Tolstoy, after Rousseau, on Knowledge and Wisdom

“Real wisdom is not the knowledge of everything, but the knowledge of which things in life are necessary, which are less necessary, and which are completely unnecessary to know. Among the most necessary knowledge is the knowledge of how to live well, that is, how to produce the least possible evil and the greatest goodness in one’s life. At present, people study useless sciences, but forget to study this, the most important knowledge.”

Day 6: An Imperfect Goodbye In A Beautiful World

I didn’t get to say goodbye.

Actually, that’s not true. I did say goodbye.

It was one of those goodbye’s I'd rather forget.

But I can’t.

So I’m stuck with the less-than-memorable goodbye because now she’s gone for good.

She’s been gone for a couple years now and I’ll never forget her. Just wished I could have said "goodbye."

Her high school picture sits front and center on my desk, her youthful black and white Mona Lisa smile cast dreamily off-camera. She always had that far-away look in her eye, like something "over there" always had her attention.

Around the house are mementos that are unique for these are not mementos of her per se, but pictures by her. In turn do they become mementos of her. 


See, she was an artist and her large paintings on the wall or the small water colors on the table are the way she saw the world. Looking at those paintings is to see what she saw, so we look through her eyes. Those canvases and boards hold the work of her hands: the colors she mixed, the strokes and sweeps that bring the sea, the ships, the spray, the sun into the hallway. Her dabs and lines let everyone know of the day she saw the grass, the flowers, the watering can, the ceramic pot. The spray of pink and blue and yellow flowers . . . 


Every time I see a painting, it’s like being inside her head. It’s seeing what made her happy. Even when her days were dark and she was, shall we say, "gone"--the pencils, the watercolors captured what she could not see--those scenes remained in her spirit. Her happy places on paper. Each one signed on the bottom right-hand corner with her nom de plume.

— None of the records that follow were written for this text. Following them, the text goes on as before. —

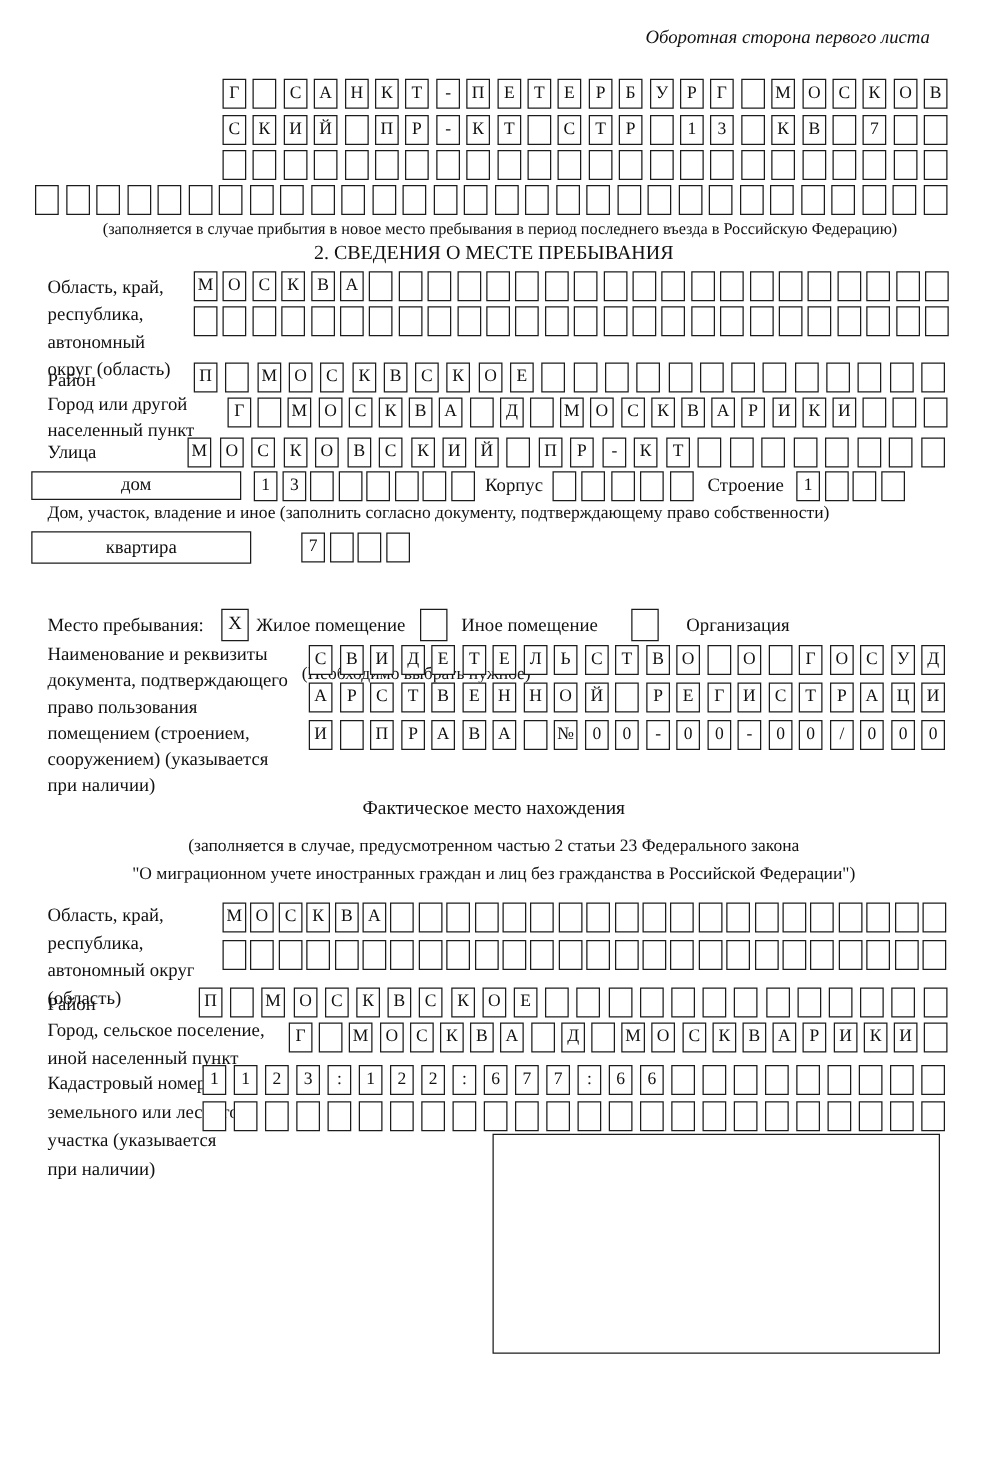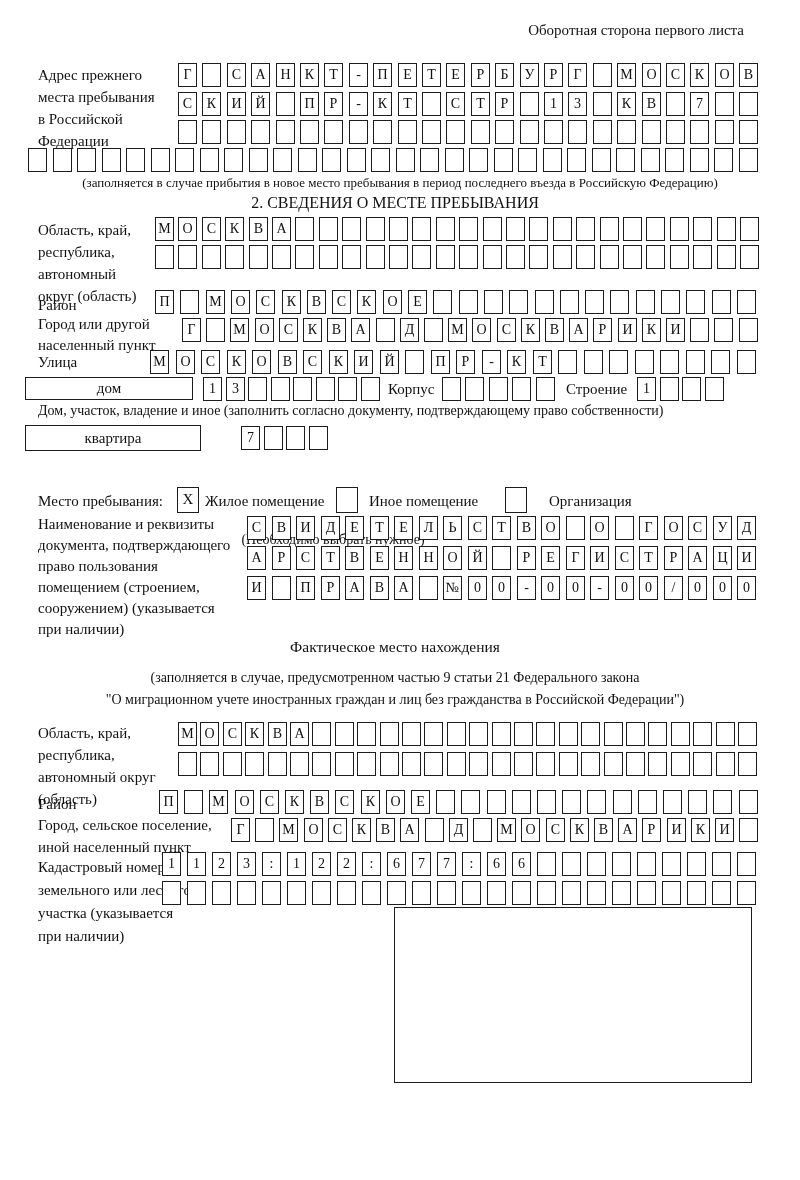--- a/index.html
+++ b/index.html
@@ -13,7 +13,7 @@
   .mid{font-size:14px;}
   .bold{font-weight:normal;}
   .center{text-align:center;}
-  .right{text-align:right;}
+  .right{text-align:right;font-style:italic;}
   .grid-row{position:absolute;}
   .cell{
     position:absolute;top:0;box-sizing:border-box;

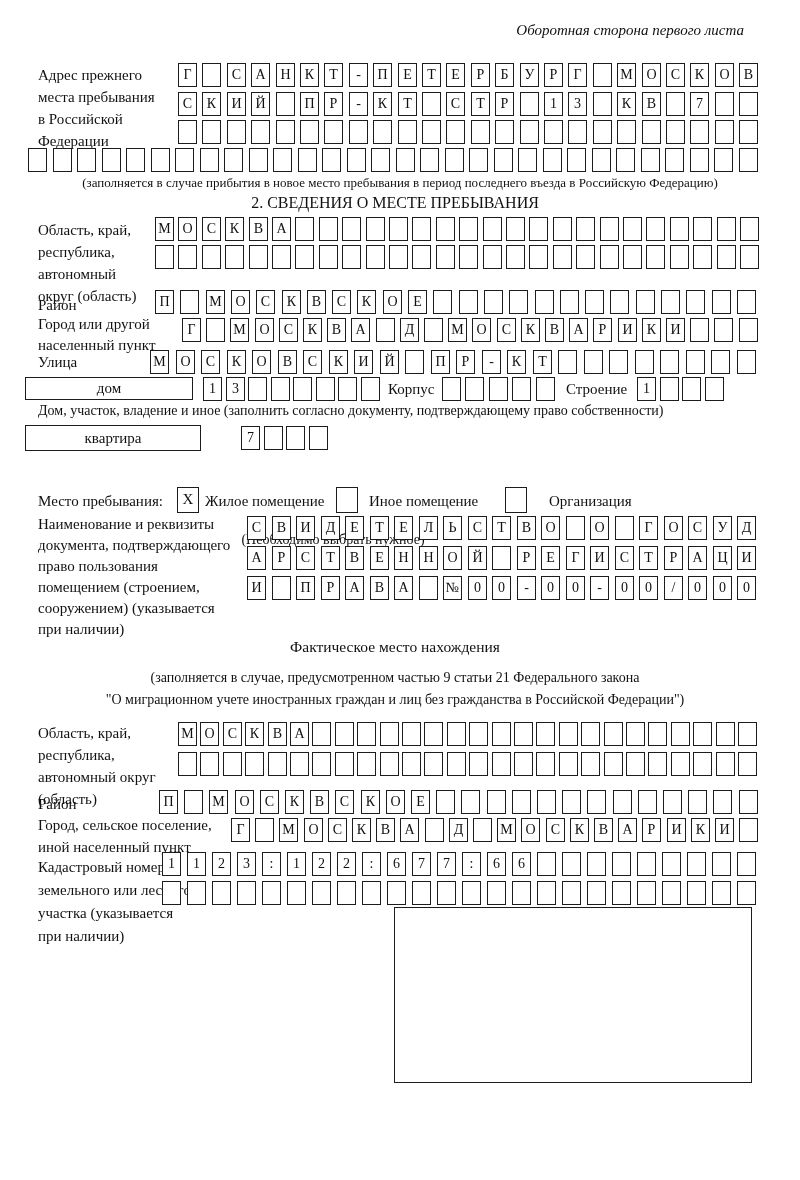--- a/index.html
+++ b/index.html
@@ -37,10 +37,6 @@
 
   <div class="lbl right" style="left:400px;top:20px;width:344px;">Оборотная сторона первого листа</div>
 
-  <div class="lbl" style="left:38px;top:64px;line-height:22px;">Адрес прежнего
-места пребывания
-в Российской
-Федерации</div>
 
   <div class="lbl small center" style="left:0;top:173px;width:800px;">(заполняется в случае прибытия в новое место пребывания в период последнего въезда в Российскую Федерацию)</div>
 

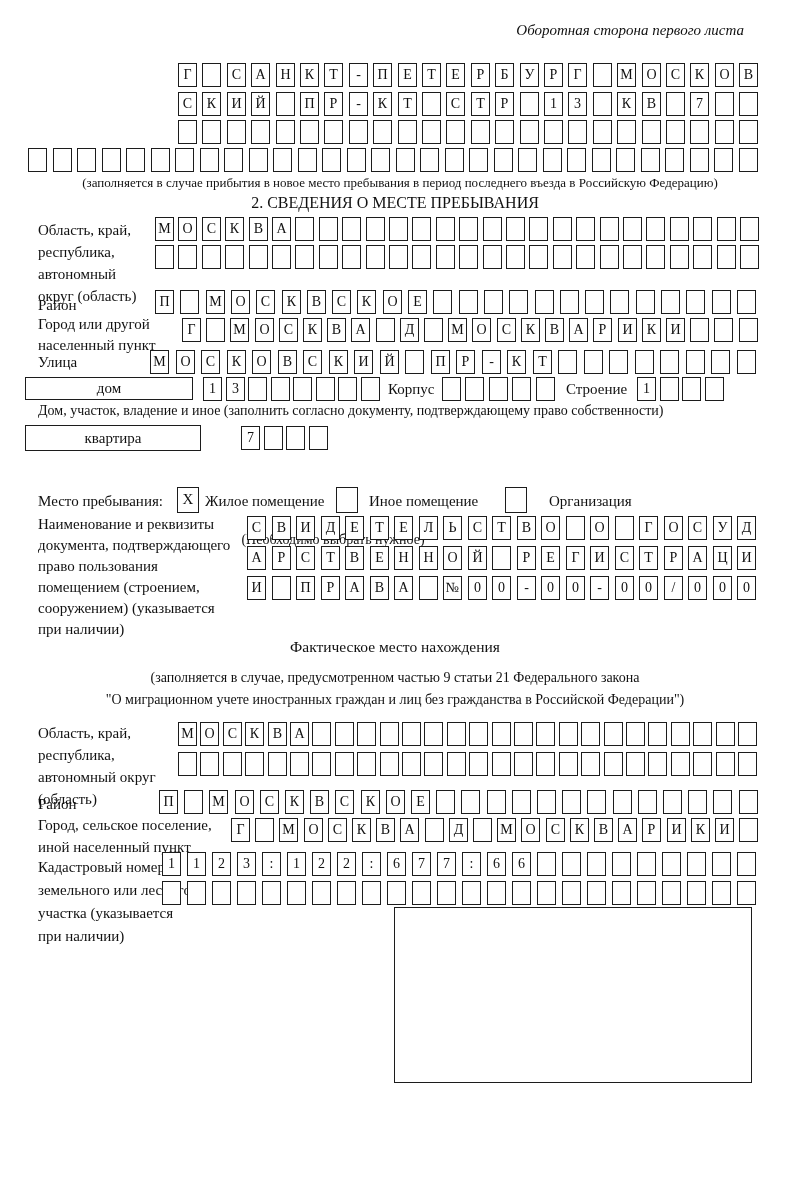--- a/index.html
+++ b/index.html
@@ -94,7 +94,7 @@
 
   <div class="lbl bold center" style="left:0;top:637px;width:790px;font-size:15.5px;">Фактическое место нахождения</div>
 
-  <div class="lbl mid center" style="left:0;top:668px;width:790px;">(заполняется в случае, предусмотренном частью 9 статьи 21 Федерального закона</div>
+  <div class="lbl mid center" style="left:0;top:668px;width:790px;">(заполняется в случае, предусмотренном частью 2 статьи 23 Федерального закона</div>
 
   <div class="lbl mid center" style="left:0;top:690px;width:790px;">"О миграционном учете иностранных граждан и лиц без гражданства в Российской Федерации")</div>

When I last saw her, the occasion was not so happy. Our final hug was just that . . . final. I don't remember if I kissed her. I just remember that I was tired and she was tired and we had reached the end of ourselves.

She was going one way and we were going another and it hurt. We tried to take care of her, to make up for the lost years and weeks and days and hours. We tried--but she was somewhere else and the connection was just gone. And it hurt.

It hurt because I didn’t get to see her off when she left the world she brought me into.

All I can do is look at her paintings and find her in the way she saw the world and know that she understood what was beautiful. I feel like I’m just now understanding her more than I ever have.